His brother winced.  “You watch the vid yet?”

“What vid?”

“Oh boy,” Gabriel chuckled.  “Gather ‘round, kids.  Seriously, this is one of my favorite things I’ve ever seen.”  He walked to the vid screen and tapped a few buttons.  An image - security footage - sprung up, an exterior view of the top floor of Gabriel’s entertainment complex.  Dean could see through the window glass into the office, where his crew and the Operatives were locked in familiar combat.  There was Sam, mid-tackle, grabbing Lucifer around the waist.  Uriel was sprawled on the floor, evidently out for the count - and Dean himself, equally out, Michael looming over him -

\- and Cas, who seemed to be _sprinting_ for Michael, a look of calm determination on his face.  Dean blinked.

“Hey,” he said, glancing back at Sammy.  “Where is Cas, anyway?”

**xXx**

The quality of the security footage was impressive, but Dean had a hard time absorbing it.  As the vid played, he watched Meg fly the Impala to the window outside of Gabriel’s office.  He watched the cargo bay door open and Bobby and Bela to open fire on the heavy-duty glass.  He watched Michael and Lucifer duck for cover, watched Gabriel and Sam grab Dean’s unconscious body, watched them brace themselves at the blasted-open window and _leap_ into the cargo bay -

\- watched Cas refuse to follow them.

In the footage, Gabriel was _screaming_ something back at Cas.  Sam was waving his arms like a crazy person, beckoning Cas onto the Impala.  There were Alliance patrols beginning to swoop in, to fire on the Impala - and many of their shots were landing, were burning along his baby’s hull.  The team was running out of time.

But Cas just watched the crew in the cargo bay, shaking his head.  Even from the distance of the camera, Dean could see Cas’s lips move.
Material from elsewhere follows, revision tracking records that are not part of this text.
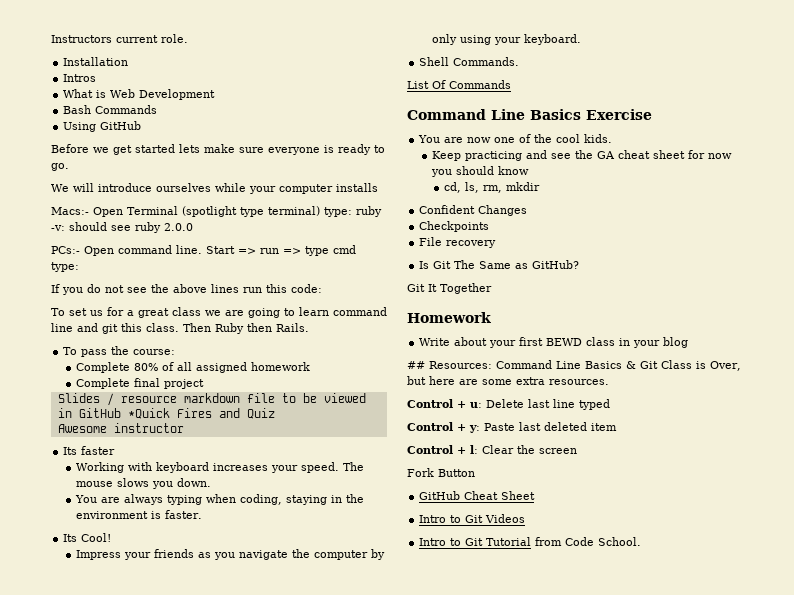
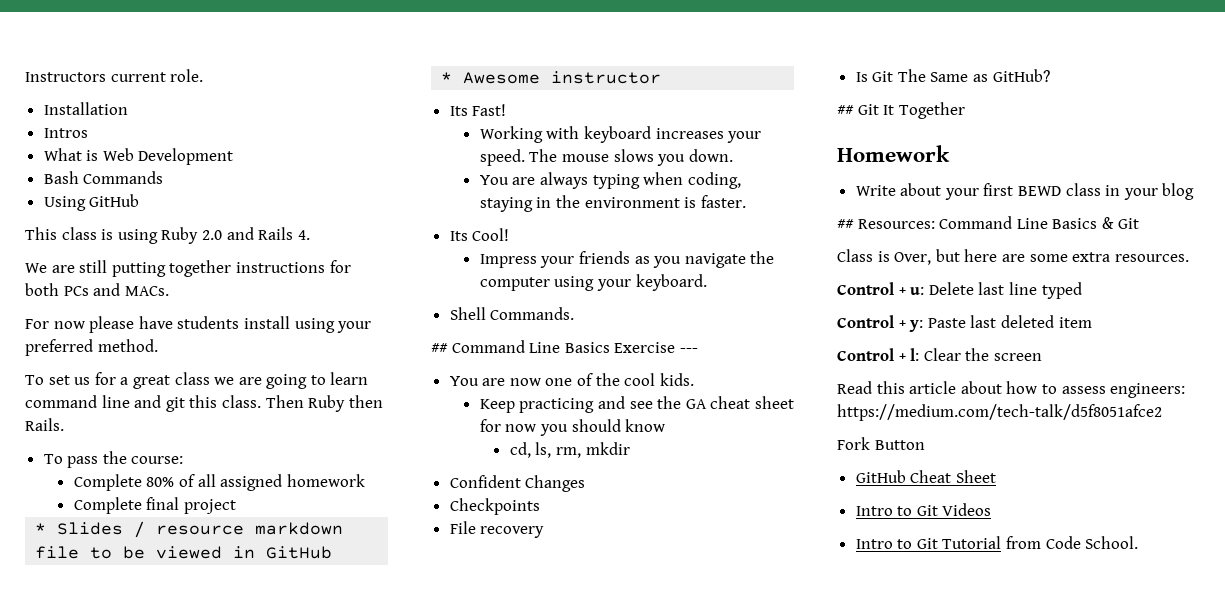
[51,144,385,155] [51,163,69,171] [51,183,378,194] [51,206,382,217] [51,222,193,233] [51,245,356,256] [51,262,79,272] [51,284,322,295] Before we get started lets make sure everyone is ready to go. // We will introduce ourselves while your computer installs // Macs:- Open Terminal (spotlight type terminal) type: ruby -v: should see ruby 2.0.0 // PCs:- Open command line. Start => run => type cmd type: // If you do not see the above lines run this code: -> [25,227,310,244] [25,260,351,277] [25,283,169,296] [25,316,372,333] [25,339,158,356] This class is using Ruby 2.0 and Rails 4. // We are still putting together instructions for both PCs and MACs. // For now please have students install using your preferred method.
(204, 384) none -> [35,523,47,534] *
[127,408,275,419] *Quick Fires and Quiz // -> [441,72,453,83] // *
[81,446,116,455] faster -> [472,104,507,116] Fast!
[370,549,385,560] [431,34,457,45] by only -> (550, 284) none
[407,80,511,89] List Of Commands // -> [431,343,448,353] ##
(652, 114) none -> [679,348,698,353] ---
(580, 264) none -> [837,105,854,115] ##
(658, 365) none -> (1139, 223) //
(577, 451) none -> [837,381,1186,398] [837,404,1162,421] // Read this article about how to assess engineers: https://medium.com/tech-talk/d5f8051afce2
“What did he say?” he asked dully.

Sam cleared his throat.  “He said - he said he’d hold them all off.  Until we could get clear.”

Dean nodded, just once.  His head felt heavy.  His arm hurt.  He wanted to go back to sleep.  “Oh.”
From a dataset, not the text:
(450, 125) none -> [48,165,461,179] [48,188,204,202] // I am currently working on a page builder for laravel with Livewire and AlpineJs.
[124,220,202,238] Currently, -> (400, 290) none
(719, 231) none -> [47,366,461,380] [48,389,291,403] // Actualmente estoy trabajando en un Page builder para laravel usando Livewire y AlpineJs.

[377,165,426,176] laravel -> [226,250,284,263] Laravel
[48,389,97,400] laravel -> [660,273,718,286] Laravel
“He’s alive, Cap.”  That was Meg, quieter than he was used to hearing her.  “An, uh, old acquaintance of mine saw a man who looked like Blue-Eyes stealing a one-man junker at Eastern Shipyard and heading off-world.”

“‘Acquaintance’?” Dean asked, raising an eyebrow.  Eastern Shipyard was a haven for drug, slave, and gun-runners - no one of any sort of reputable nature hung out there.

“You don’t want to know.”

“We haven’t heard from Cas yet,” Bela spoke up.  
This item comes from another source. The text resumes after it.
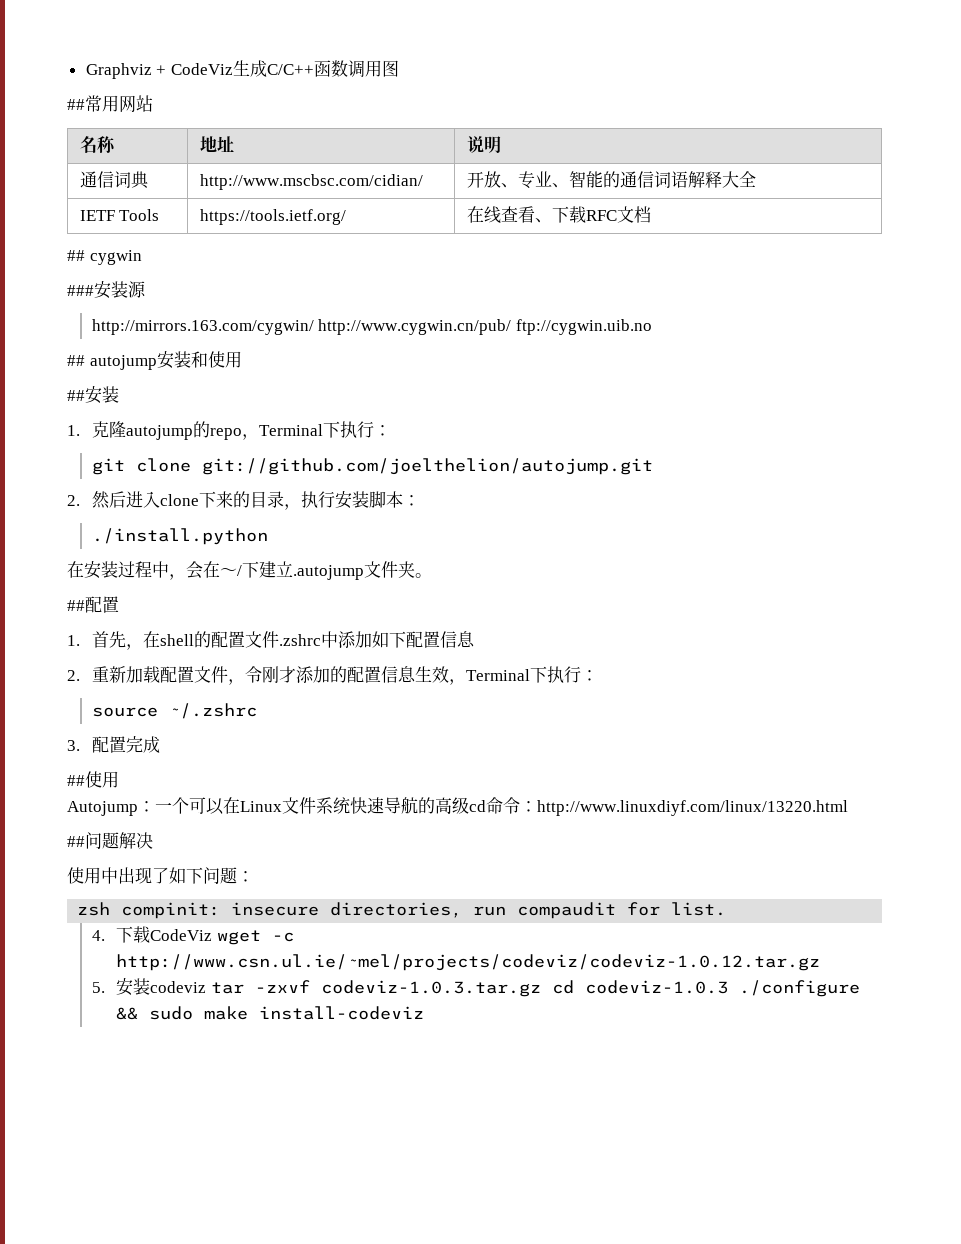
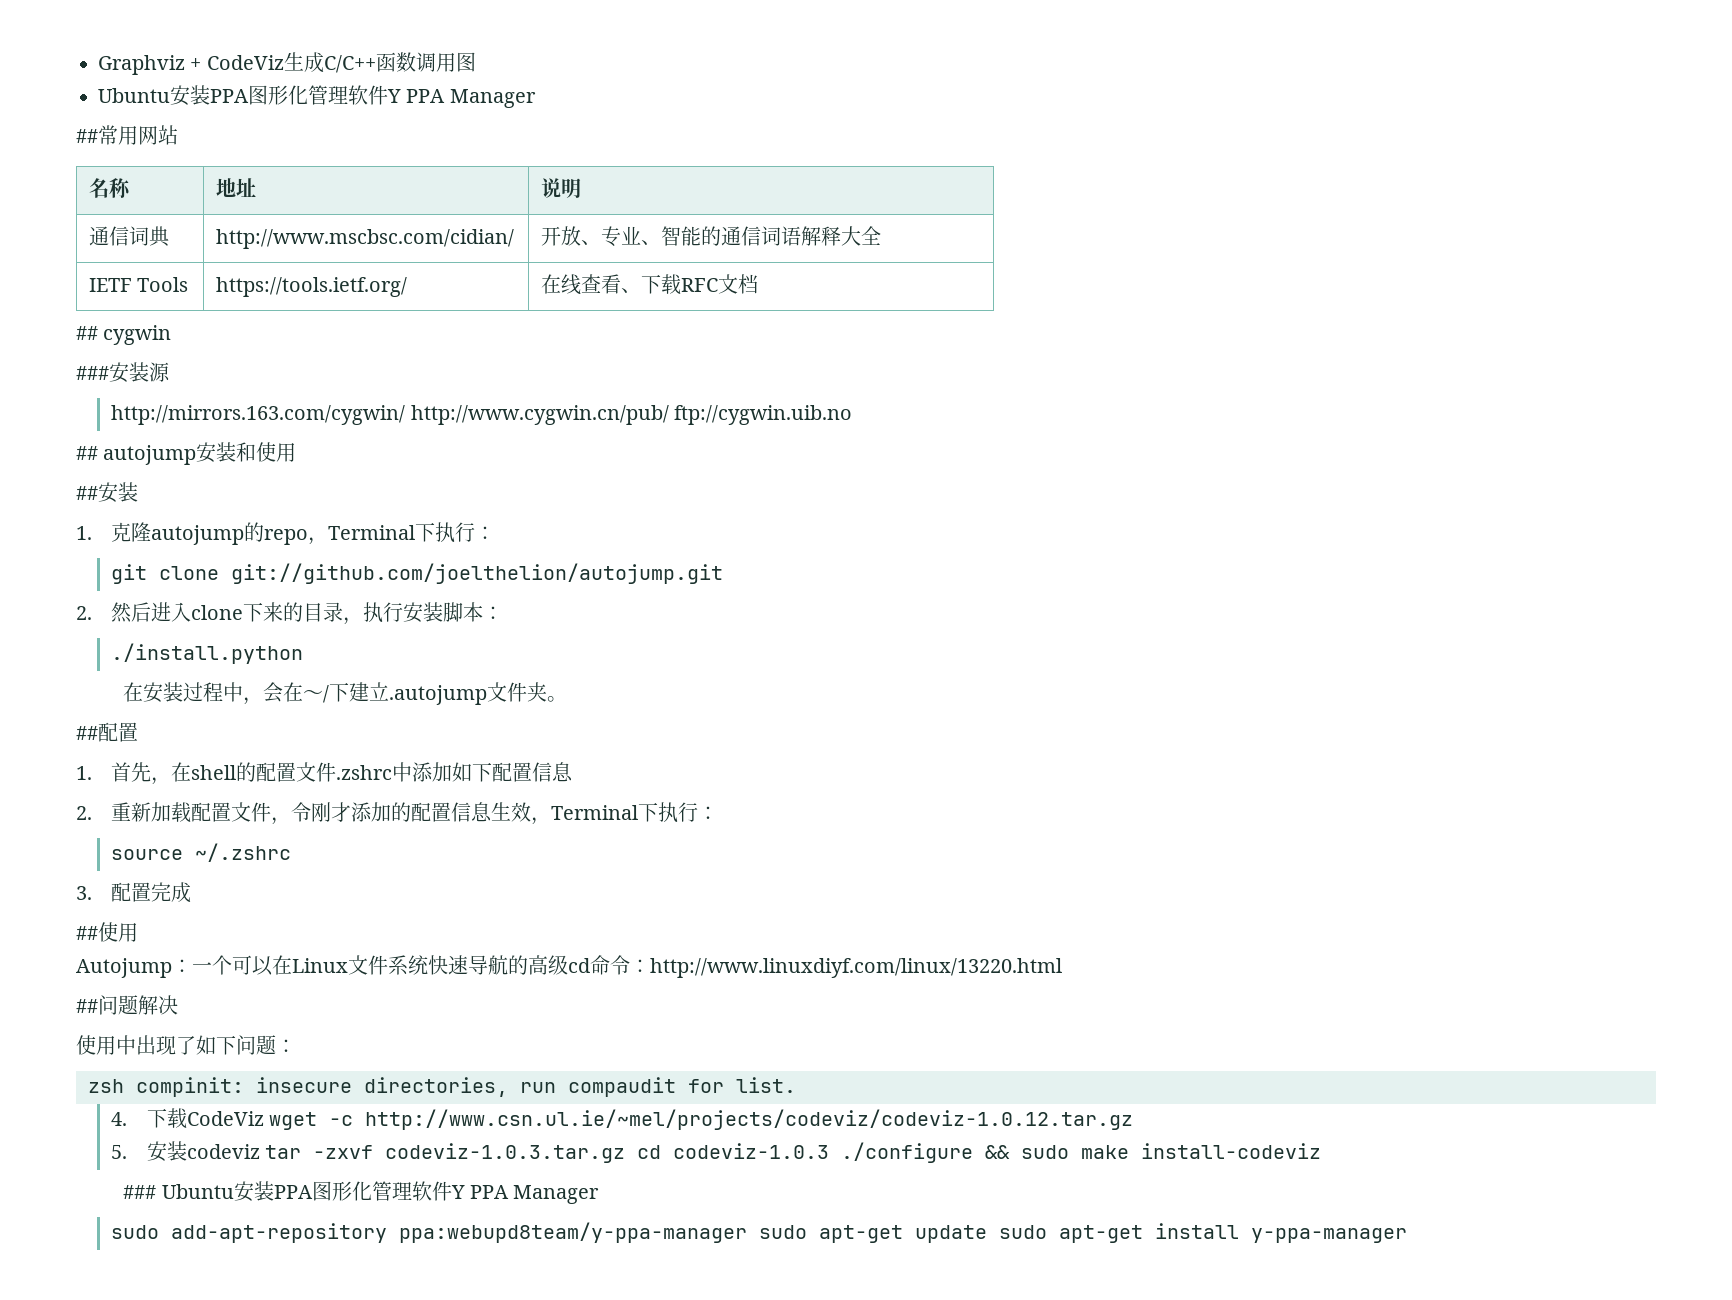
(399, 68) none -> [98,85,536,108] // Ubuntu安装PPA图形化管理软件Y PPA Manager
(425, 1013) none -> [123,1181,600,1204] [111,1222,1408,1243] // ### Ubuntu安装PPA图形化管理软件Y PPA Manager // sudo add-apt-repository ppa:webupd8team/y-ppa-manager sudo apt-get update sudo apt-get install y-ppa-manager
“And my bet’s that you won’t,” Gabriel said.  “He’s ghosting.  Li’l bro spent all his chips on this suicide mission.  He shows his face again, he’s toast.”  He hit a button on the vid screen and it went dark.  “Your Angel Tablet upload hit the ‘verse like a ton of bricks, my friend.  People won’t take so kindly to knowing they’ve been messed around all their lives.  Michael’s in the wind - Lucifer, too.  You don’t want to know what happened to Uriel when he got found.”  An unaffected shudder ran through Gabriel.  “His throat was - he doesn’t have one anymore.”

“Cas’ll be back,” Dean said quietly.

He pretended not to see the pity in Sam’s eyes.  “Dean -”

“You’re right,” Meg agreed, glaring fiercely at Sam and Gabriel.  “He will.”

The bites the Alliance cruisers had taken out of the Impala were not exactly small.  Dean had to bite back a series of increasingly colorful curses as he took in the damage, walking in a careful circle around the hull and cataloging each laser burn, each dent, and each fissure.  He was so wrapped up in his pained inspection that he didn’t notice Charlie at his elbow until he’d made it back to the cargo bay doors.

“Looks worse than it is,” Charlie told him.  Dean jumped, jarring his elbow.  “They chased us out of atmo, but by that time the Tablet upload was hitting the Cortex hard - I think they figured they had bigger fish to fry.  Most of the damage is superficial.”

“Doesn’t mean it don’t hurt,” Dean said, stroking the metal of the hull with one gentle hand.  

“Yeah.”  Charlie wrapped her arms around Dean’s chest and squeezed him tight.  “She got us here safe, though.  Warrior-woman, our Impala.”  He shot her a smile - it stretched at his cheek muscles - felt out-of-place on his face.  “Superficial or not,” Charlie continued, “it’ll be a fair few days ‘fore we’ll be airbound again.  Should, uh - should we be worried about the Operatives finding us?”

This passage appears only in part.